I’ve moved a number of my more complex infrastructure components from being Puppet managed to being Docker managed. There are many reasons for this the main one being my Puppet code is ancient and faced with a rewrite to be Puppet 4 like or just rethinking things, I’m leaning towards rethinking. I don’t think CM is solving the right problem for me for certain aspects of my infrastructure and new approaches can bring more value for my use case.

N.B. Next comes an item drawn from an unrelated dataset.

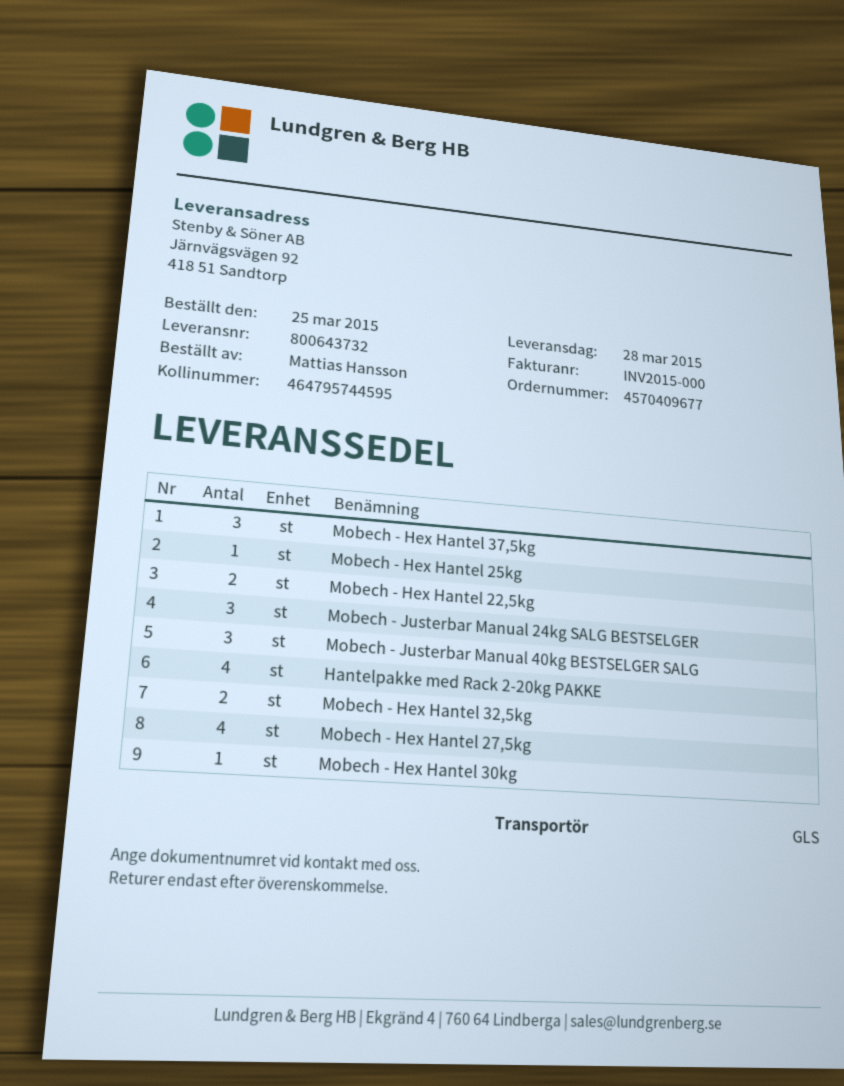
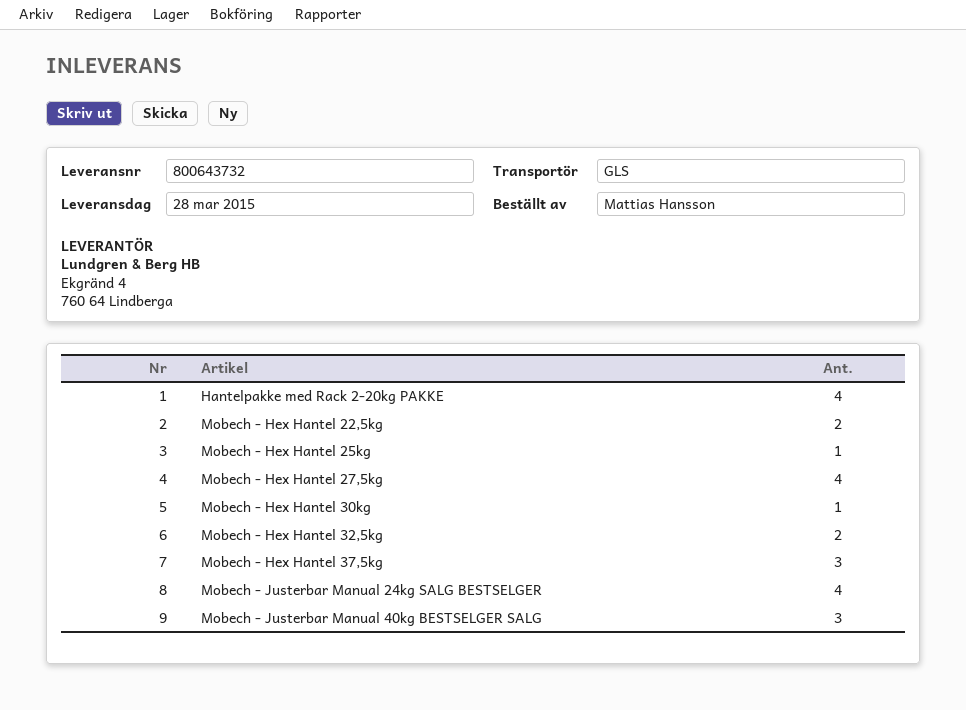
Mobech - Justerbar Manual 24kg SALG BESTSELGER: 3 -> 4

There’s a lot of posts around talking about Docker and concentrating on the image building side of it or just the running of a container side – which I find quite uninteresting and in fact pretty terrible. The real benefit for me comes in workflow, the API, the events out of the daemon and the container stats. People look at the image and container aspects in isolation and go on about how this is not new technology, but that’s missing the point.
Mainly a workflow problem
I’ll look at an example moving rbldnsd from Puppet to Docker managed and what I gain from that. Along the way I’ll also throw in some examples of a more complex migration I did for my bind servers. In case you don’t know rbldnsd is a daemon that maintains a DNS based RBLs using config files that look something like this:
$DATASET dnset senderhost .digitalmarketeer.com :127.0.0.2:Connection rejected after user complaints. |
You can then query it using the usual ways your MTA support and decide policy based on that.
The life cycle of this service is typical of the ones I am targeting:
- A custom RPM had to be built and maintained and served from yet another piece of infrastructure.
- The basic package, config, service triplet. So vanilla it’s almost not worth looking at the code, it looks like all other package, config, service code.
- Requires ongoing data management – I add/remove hosts from the blacklists constantly. But this overlaps with the config part above.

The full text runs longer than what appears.